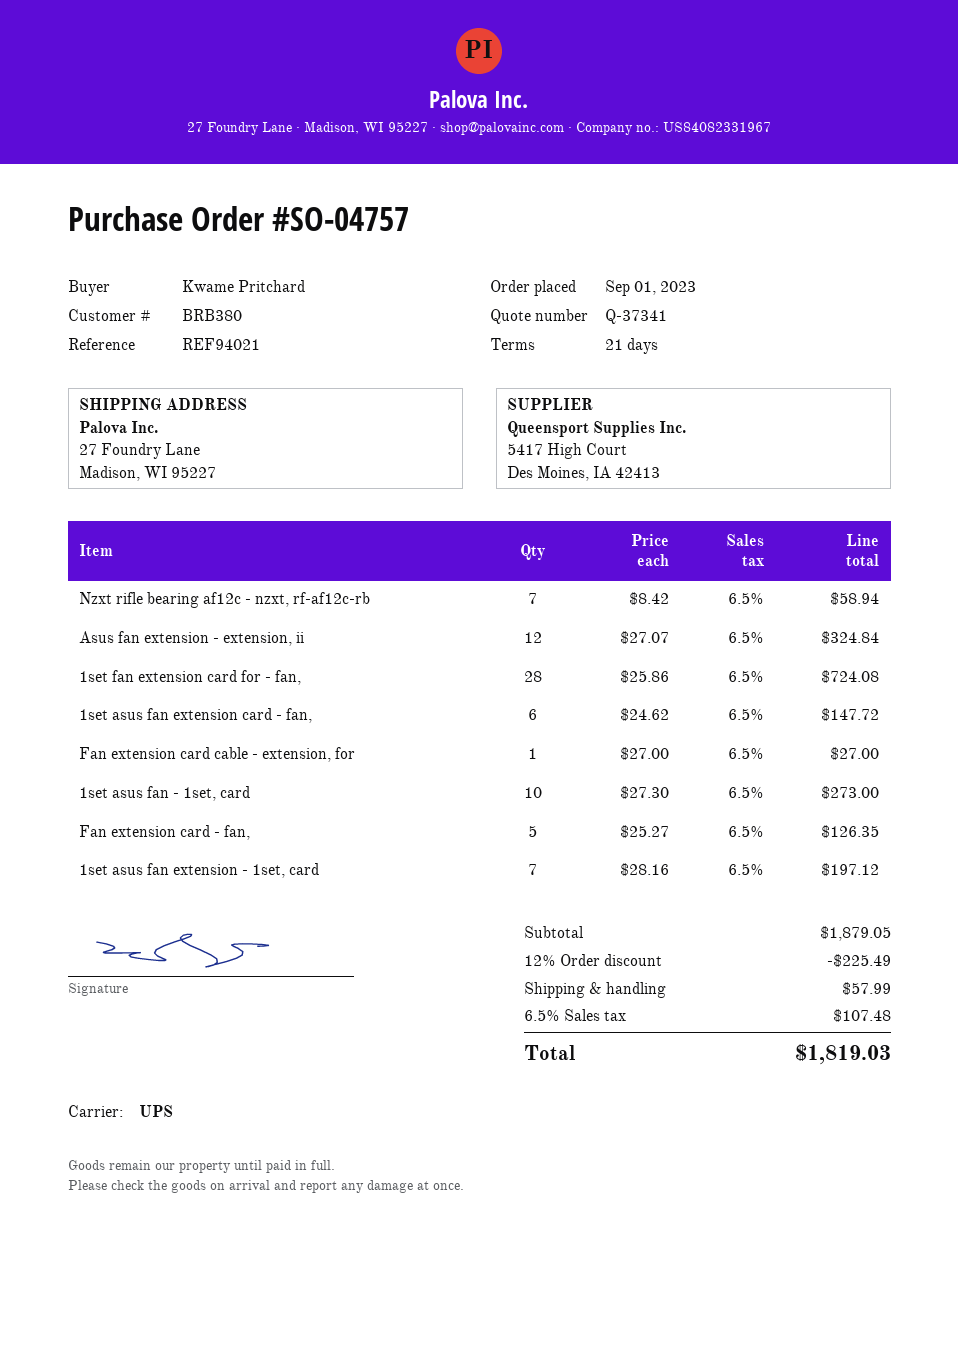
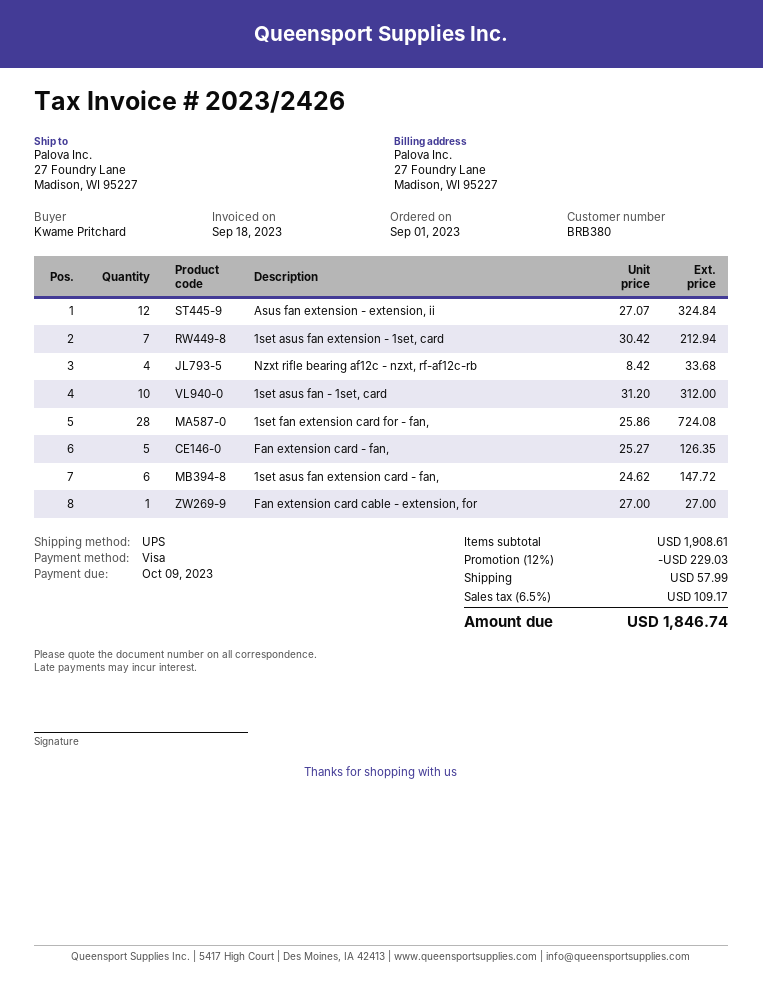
Nzxt rifle bearing af12c - nzxt, rf-af12c-rb: 7 x 8.42 = 58.94 -> 4 x 8.42 = 33.68
1set asus fan - 1set, card: 10 x 27.30 = 273.00 -> 10 x 31.20 = 312.00
1set asus fan extension - 1set, card: 7 x 28.16 = 197.12 -> 7 x 30.42 = 212.94
subtotal: 1879.05 -> 1908.61
discount: 12% = 225.49 -> 12% = 229.03
tax: 6.5% = 107.48 -> 6.5% = 109.17
total: 1819.03 -> 1846.74

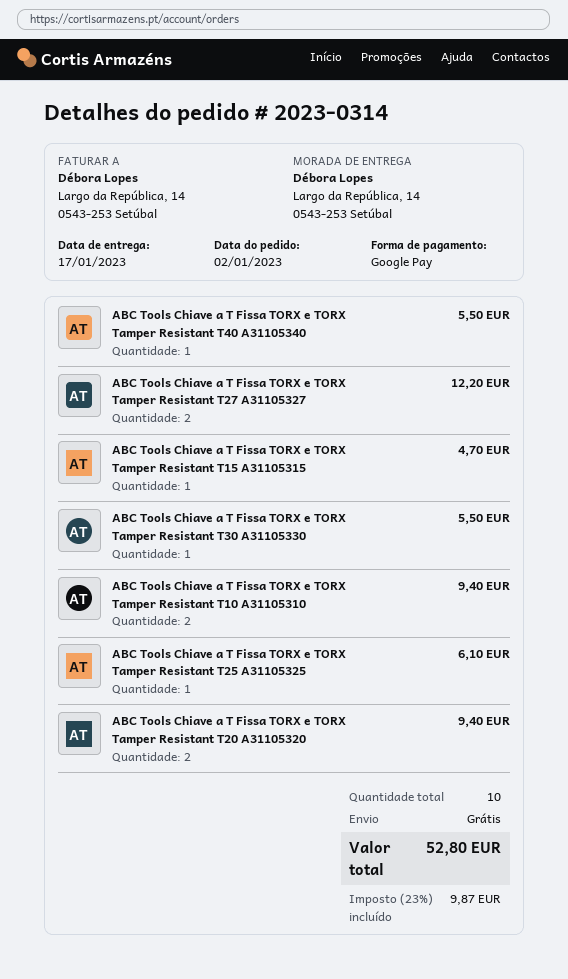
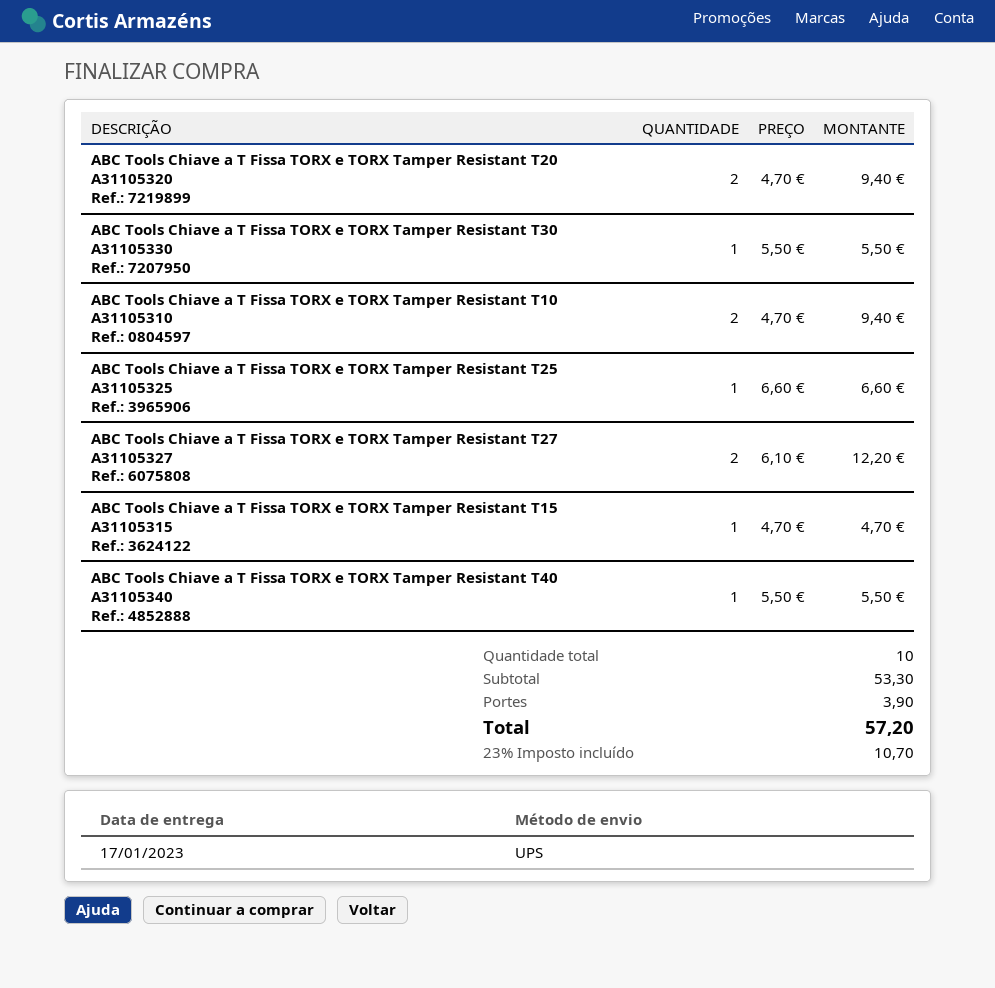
ABC Tools Chiave a T Fissa TORX e TORX Tamper Resistant T25 A31105325: 1 for 6.10 -> 1 for 6.60
shipping: 0.00 -> 3.90
tax: 23% = 9.87 -> 23% = 10.70
total: 52.80 -> 57.20

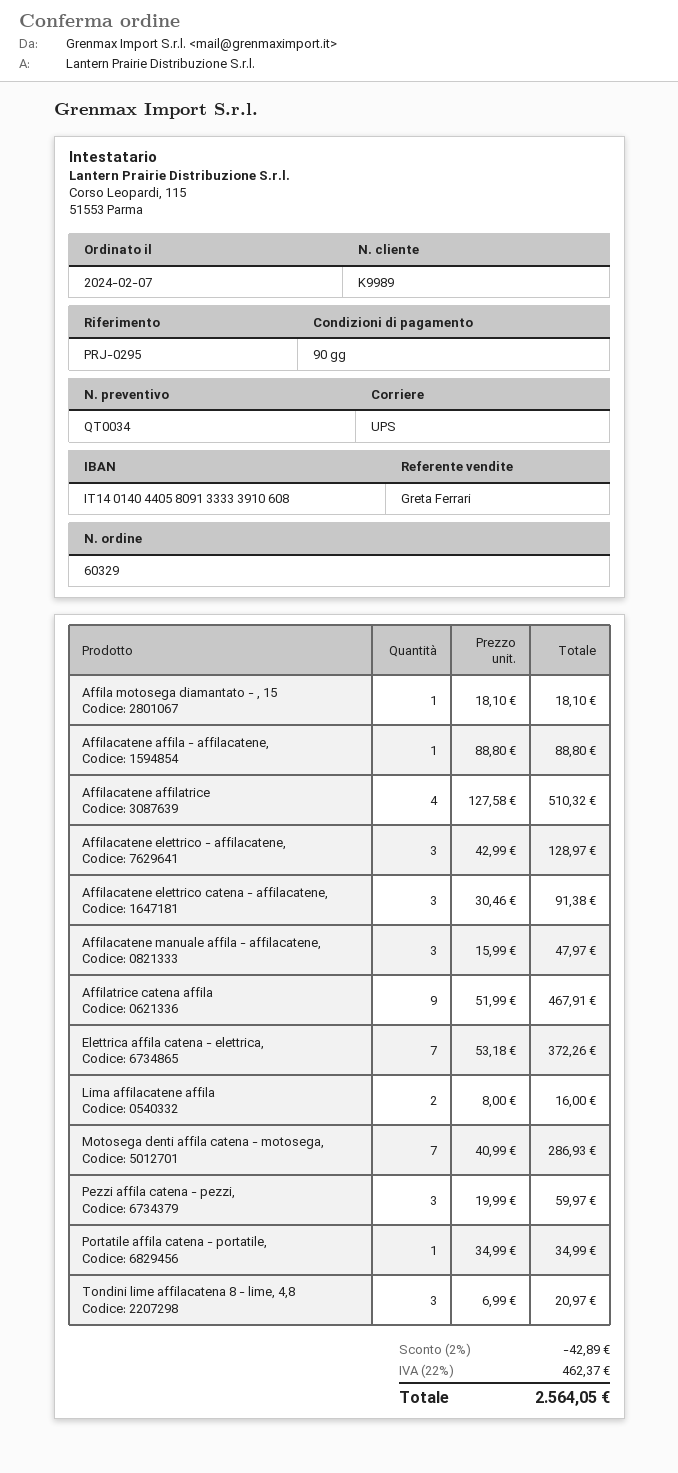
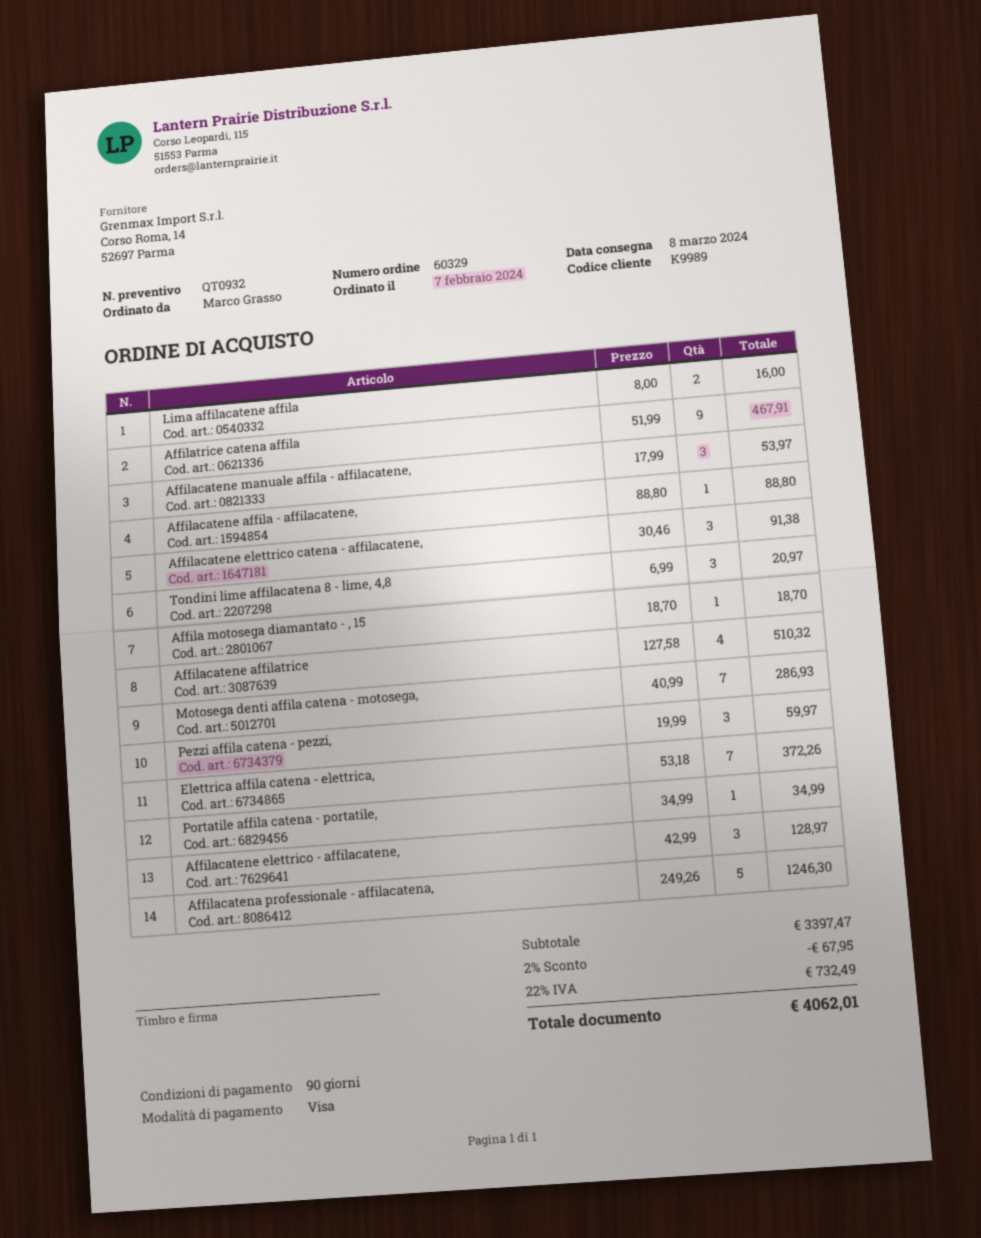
quote number: QT0034 -> QT0932
Affila motosega diamantato - , 15: 1 x 18.10 = 18.10 -> 1 x 18.70 = 18.70
Affilacatene manuale affila - affilacatene,: 3 x 15.99 = 47.97 -> 3 x 17.99 = 53.97
Affilacatena professionale - affilacatena,: none -> 5 x 249.26 = 1246.30
discount: 2% = 42.89 -> 2% = 67.95
tax: 22% = 462.37 -> 22% = 732.49
total: 2564.05 -> 4062.01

■ ■ ■ ■ ■ ■ ■

_What to work on_:
Copy out all lines from the records where the word "discount" appears.

_Written solution_:
discount: 12% = 225.49 -> 12% = 229.03
discount: 2% = 42.89 -> 2% = 67.95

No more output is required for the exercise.